* Task objective: All lines in the data bearing the string "none" should be identified and copied.

[Stored entries]
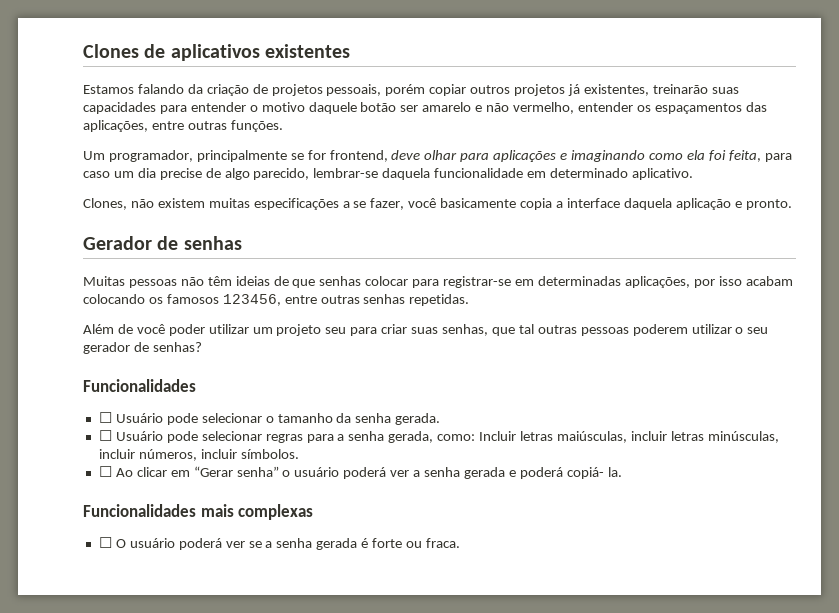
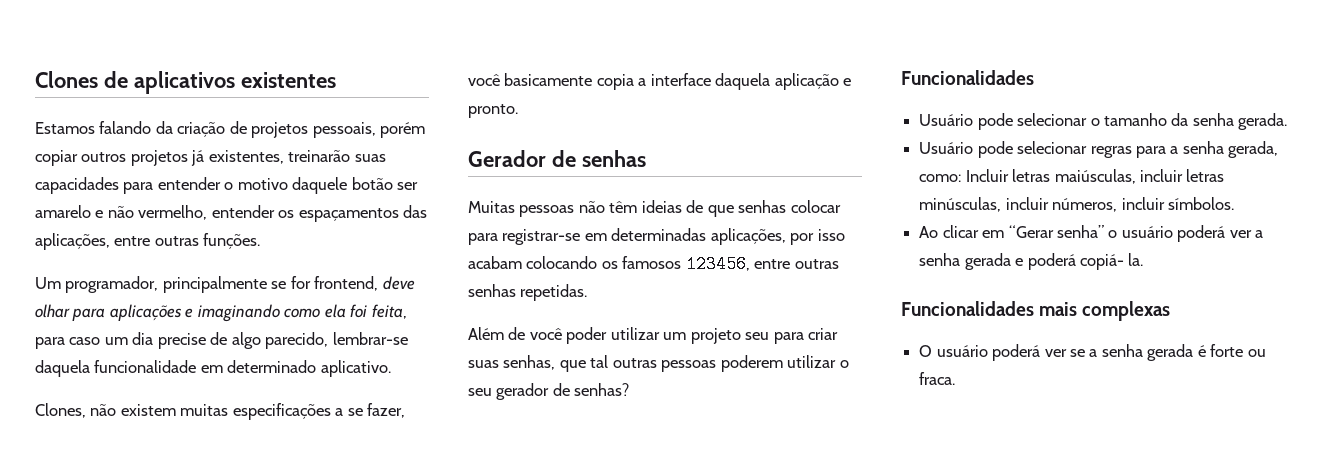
[98,412,112,423] ☐ -> (1034, 77) none
[98,430,112,441] ☐ -> (1288, 121) none
[98,466,112,477] ☐ -> (1234, 203) none
[98,537,112,548] ☐ -> (1171, 311) none

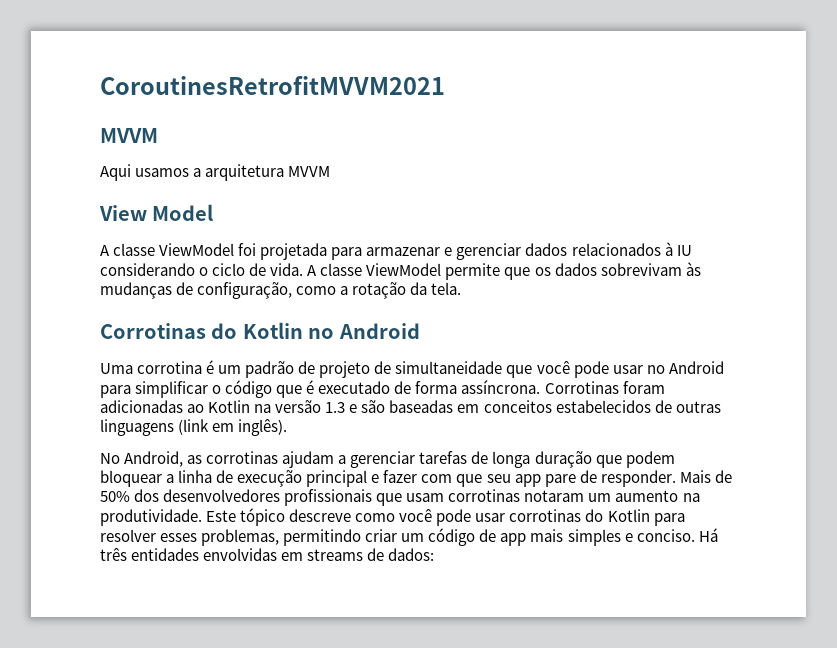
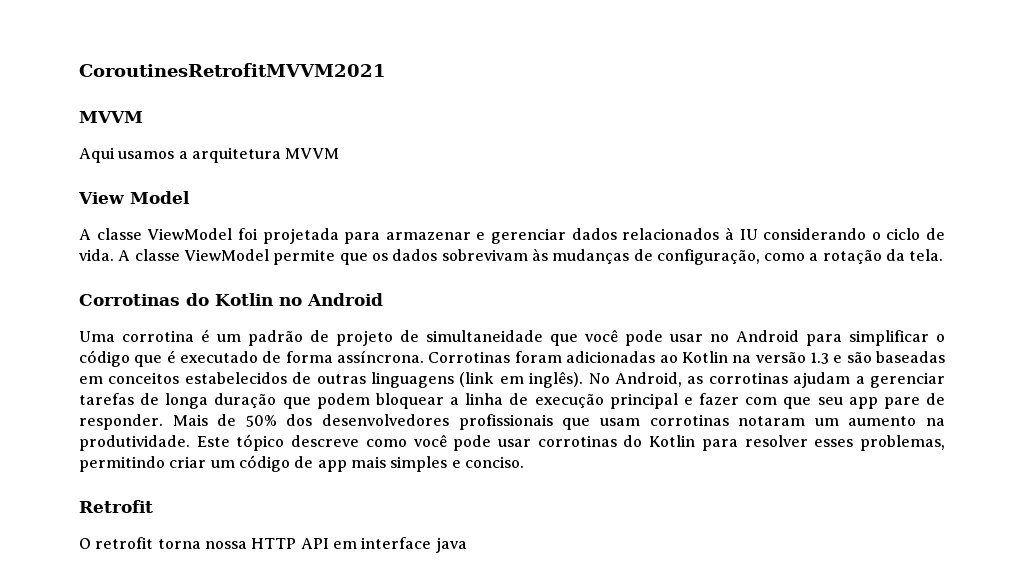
(288, 427) // -> (584, 379) none
[698,528,718,542] [100,548,435,561] Há três entidades envolvidas em streams de dados: -> [79,500,153,513] [79,537,467,553] // Retrofit // O retrofit torna nossa HTTP API em interface java

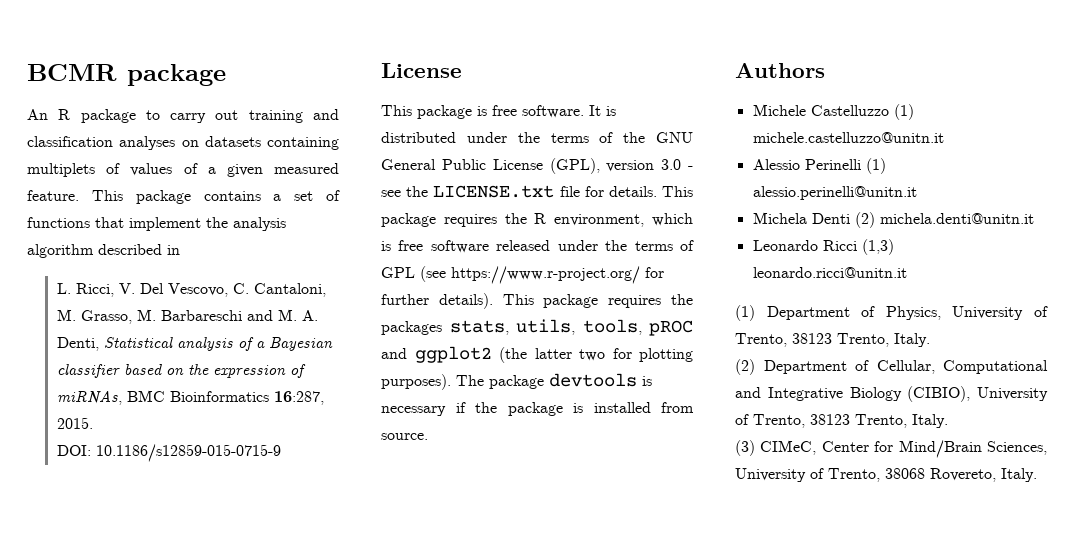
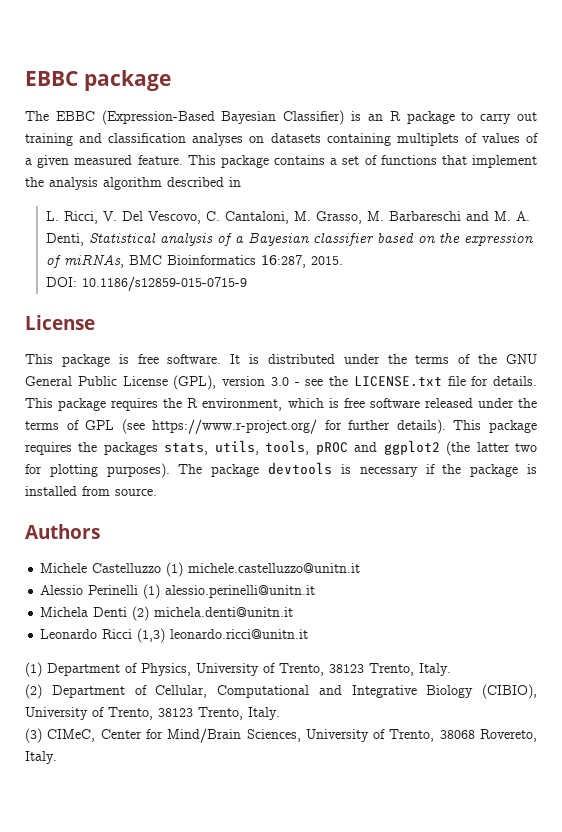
[27,64,117,81] BCMR -> [25,71,78,86] EBBC
[27,109,48,120] An -> [25,110,383,125] The EBBC (Expression-Based Bayesian Classifier) is an

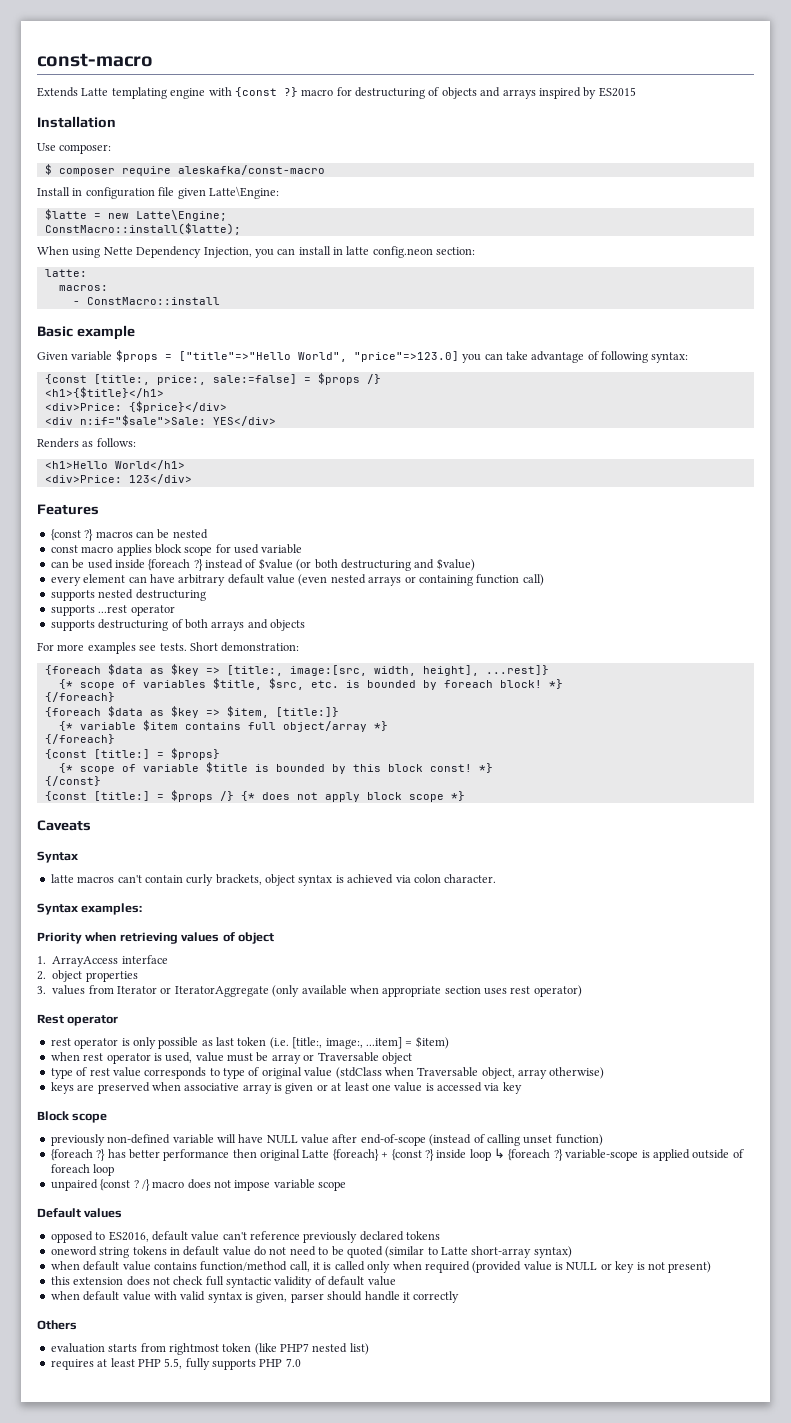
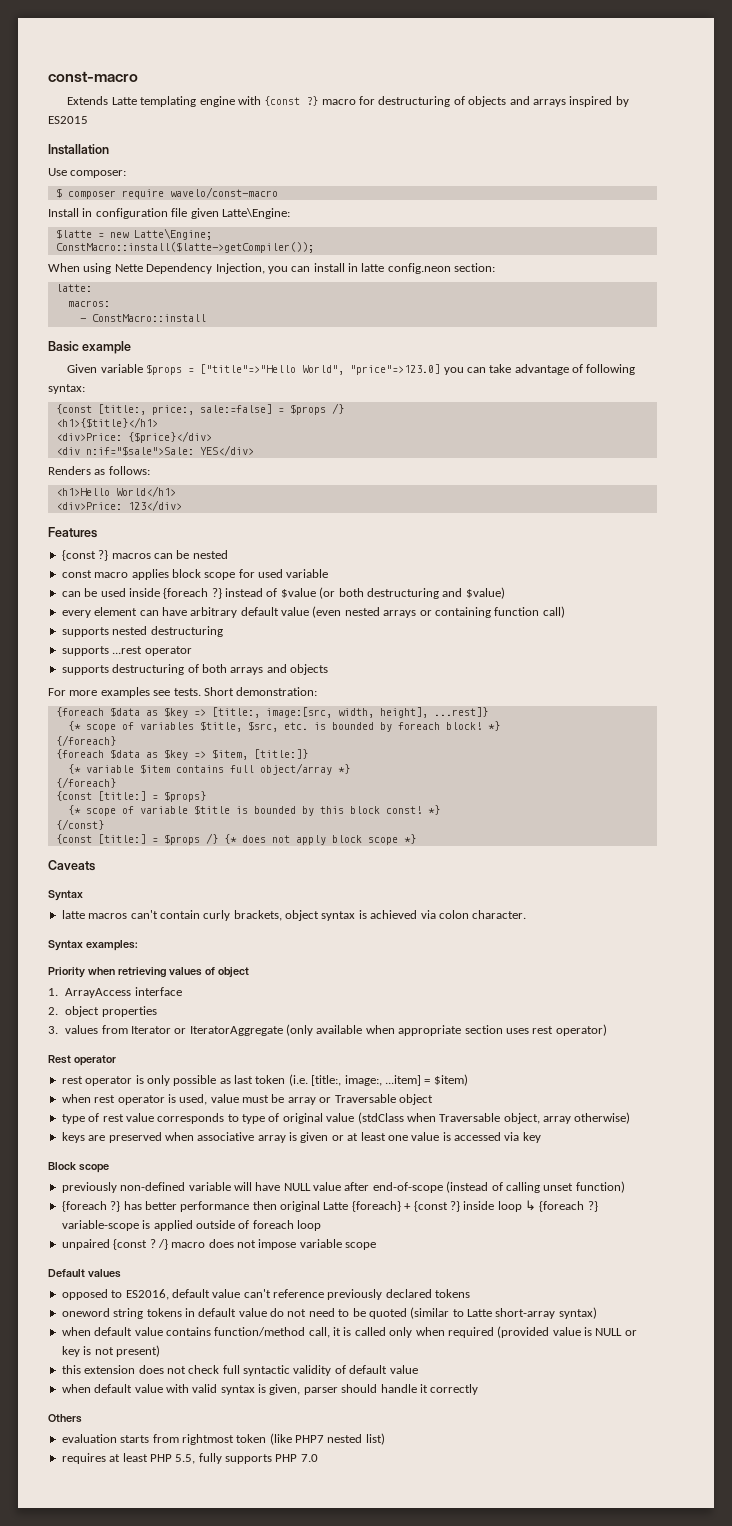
[177,165,325,175] aleskafka/const-macro -> [169,187,278,198] wavelo/const-macro
[44,223,241,235] ConstMacro::install($latte); -> [55,242,314,253] ConstMacro::install($latte->getCompiler());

* Answer space:
[98,412,112,423] ☐ -> (1034, 77) none
[98,430,112,441] ☐ -> (1288, 121) none
[98,466,112,477] ☐ -> (1234, 203) none
[98,537,112,548] ☐ -> (1171, 311) none
(288, 427) // -> (584, 379) none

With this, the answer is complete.